YOUR INSTRUCTIONS:
In your copy, leave out the pictures and repeat every record exactly.

INFORMATION:
########################################

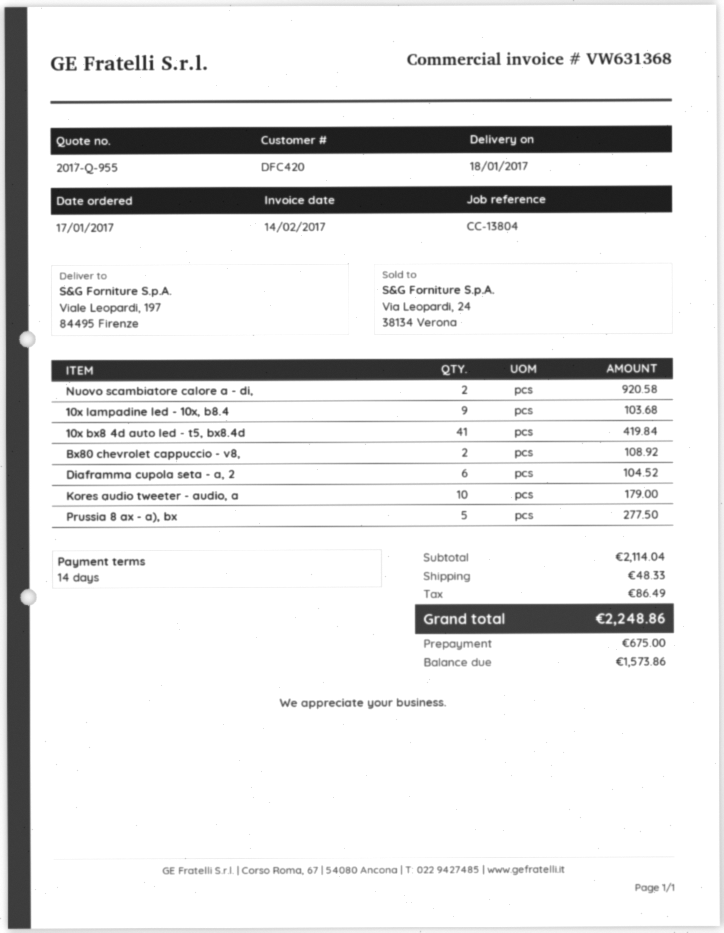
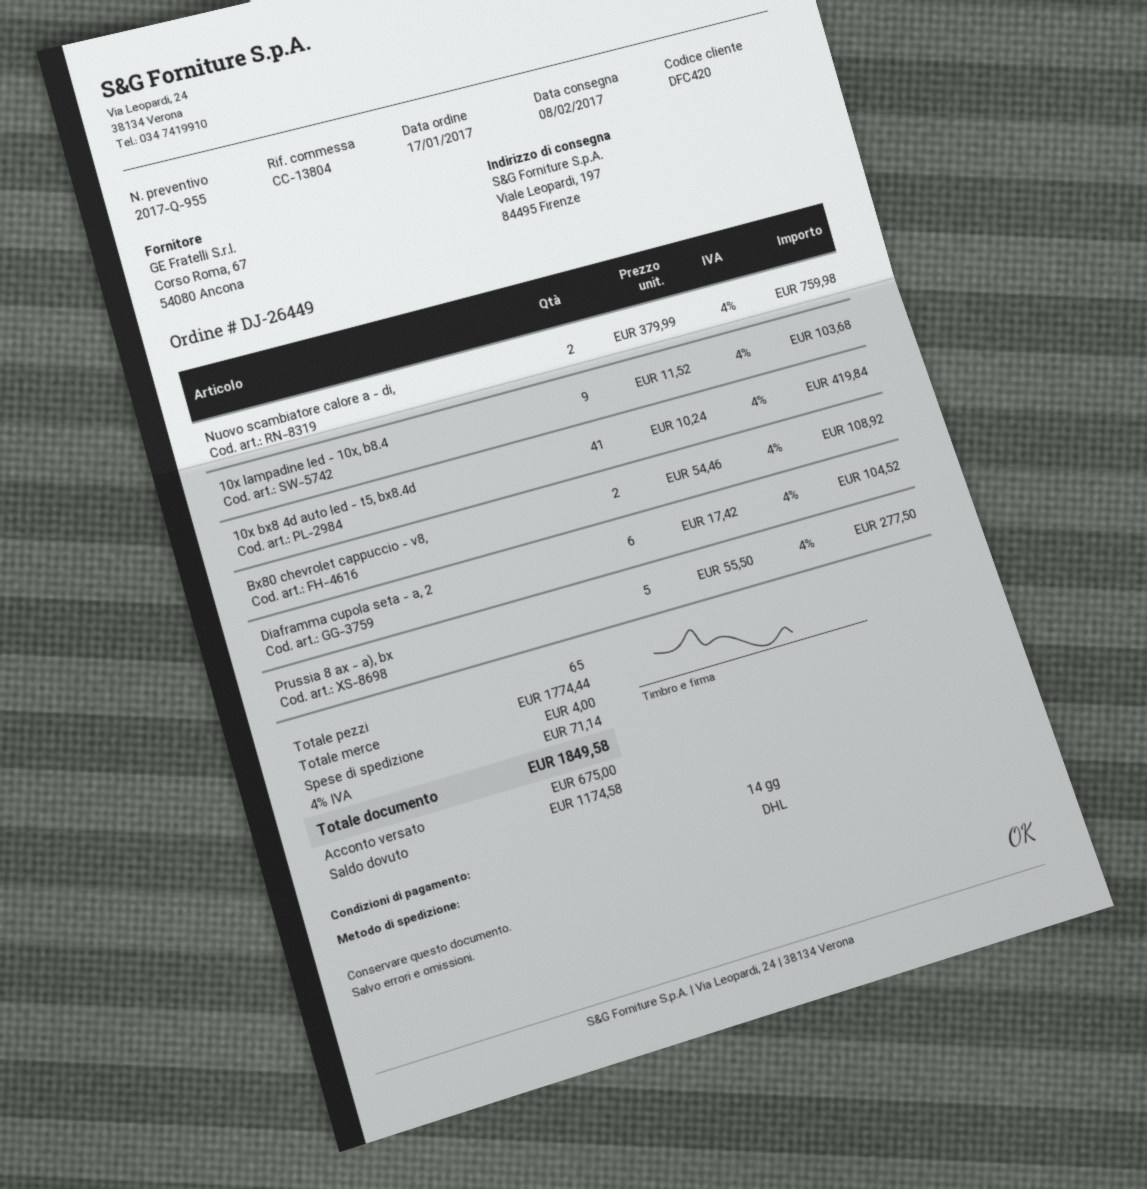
delivery date: 2017-01-18 -> 2017-02-08
Nuovo scambiatore calore a - di,: 2 for 920.58 -> 2 for 759.98
Kores audio tweeter - audio, a: 10 for 179.00 -> none
subtotal: 2114.04 -> 1774.44
shipping: 48.33 -> 4.00
tax: 86.49 -> 71.14
total: 2248.86 -> 1849.58
balance: 1573.86 -> 1174.58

########################################

RESPONSE AREA:
delivery date: 2017-01-18 -> 2017-02-08
Nuovo scambiatore calore a - di,: 2 for 920.58 -> 2 for 759.98
Kores audio tweeter - audio, a: 10 for 179.00 -> none
subtotal: 2114.04 -> 1774.44
shipping: 48.33 -> 4.00
tax: 86.49 -> 71.14
total: 2248.86 -> 1849.58
balance: 1573.86 -> 1174.58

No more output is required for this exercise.